News » AIDS

Legendary Entertainer Dionne Warwick Renews Fight Against HIV/AIDS With New PSAs

Thursday March 23, 2017

Legendary entertainer Dionne Warwick has released three new public service announcements (PSAs) designed to heighten public awareness about the devastating impact of HIV/AIDS on older adults and women over the age of 50, especially African-American women.

The informational PSAs, which focus on Women and HIV, the use of Pre-exposure Prophylaxis or PrEP, and Older Adults and HIV, respectively, were released in tandem with ACRIA, a New York City-based national organization internationally renowned for its research, advocacy and education on older adults and youth affected by HIV/AIDS, and marks the five-time Grammy Award winning vocalist's introduction as a Goodwill Ambassador for the organization.

Warwick has been a leader in the fight against HIV/AIDS for over 30 years and is among the first celebrities to publicly announce her support for efforts to combat the disease. The PSAs were produced by ACRIA, in collaboration with Double XXposure Media Relations, Inc. and Ascender Communications, Inc. Their release coincides with month-long events commemorating Women's History Month in March and the March 10th annual observance of National Women and Girls HIV/AIDS Awareness Day.

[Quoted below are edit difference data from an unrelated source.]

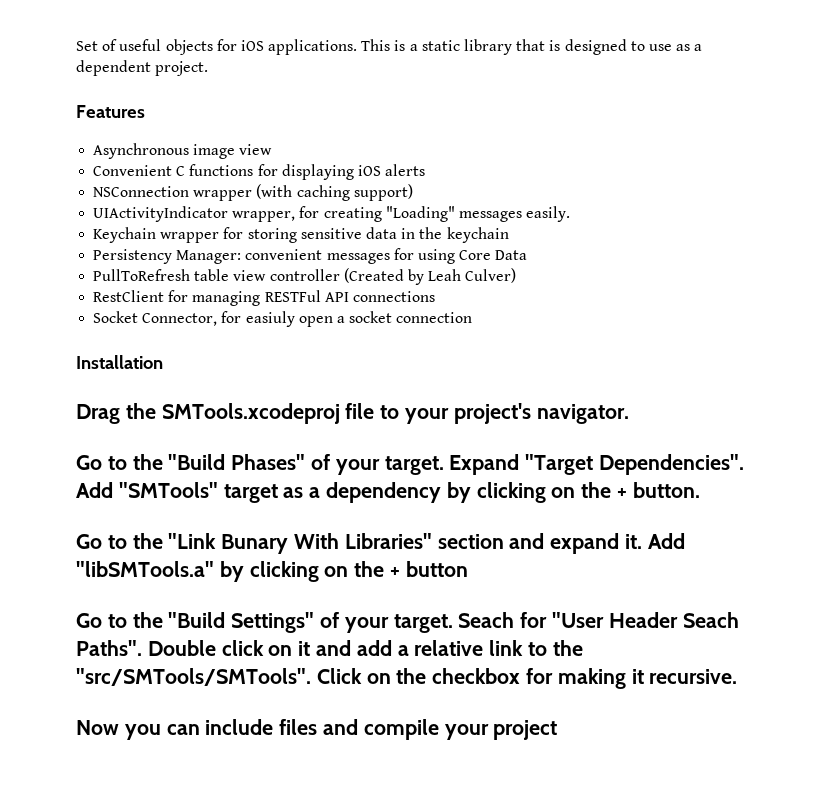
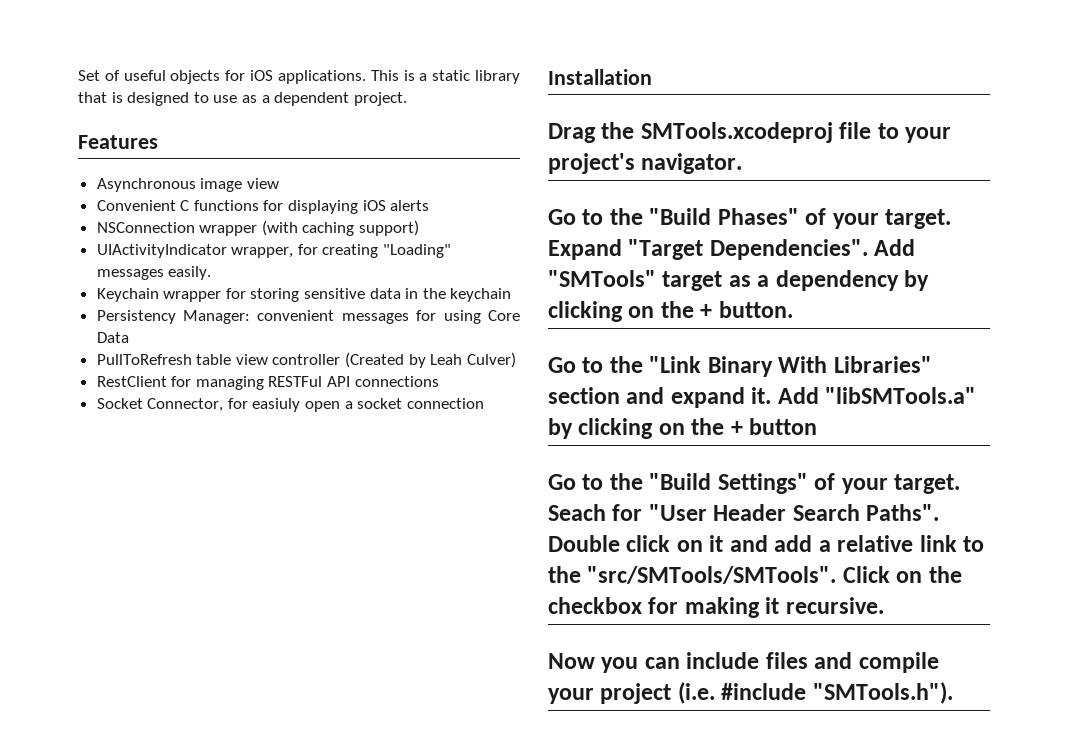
- Go to the "Link Bunary With Libraries" section and expand it.
+ Go to the "Link Binary With Libraries" section and expand it.
- Seach for "User Header Seach Paths".
+ Seach for "User Header Search Paths".
- Now you can include files and compile your project
+ Now you can include files and compile your project (i.e. #include "SMTools.h").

"Through the release of these PSAs, I am honored to join forces with ACRIA and thousands of fellow AIDS activists across the country who are renewing efforts to raise awareness, develop public policies, and target funding to support HIV prevention, treatment and care," said Warwick. "Despite great progress in scientific research and prevention, HIV continues to exact a heavy toll on communities of color, including adults over the age of 50 and African-American women, who are often forgotten in this epidemic."

"We are honored to welcome Ms. Warwick as a Goodwill Ambassador for ACRIA and recognize her steadfast leadership in the ongoing fight against HIV/AIDS," said Benjamin Bashein, ACRIA's Executive Director. "Ms. Warwick embraced HIV/AIDS activism at a time when stigma against the disease was at its worst, when most public figures refused to associate their names and celebrity to the cause. We are truly excited about her participation in our work to educate millions of Americans, anew, about HIV, and by so doing, prevent its transmission."

According to the national Centers for Disease Control and Prevention (CDC), 1.2 million Americans are estimated to be living with HIV as of 2015 and 50% are estimated to be over the age of 50. By 2020, that number will rise to 70 percent. Although many older adults do not believe that they are susceptible to HIV or any other sexually transmitted infection, one in 6 new cases of HIV infection occurs in people over 50 years old. Older adults are also less likely to get tested for HIV than younger adults.

Women account for almost 20 percent of the estimated 45,000 new HIV infection cases that occur each year in the United States, according to the CDC. Women also account for 25 percent of the estimated 21,000 AIDS diagnoses in 2014. Among all women diagnosed with HIV in 2014, an estimated 62 percent were among African-American women.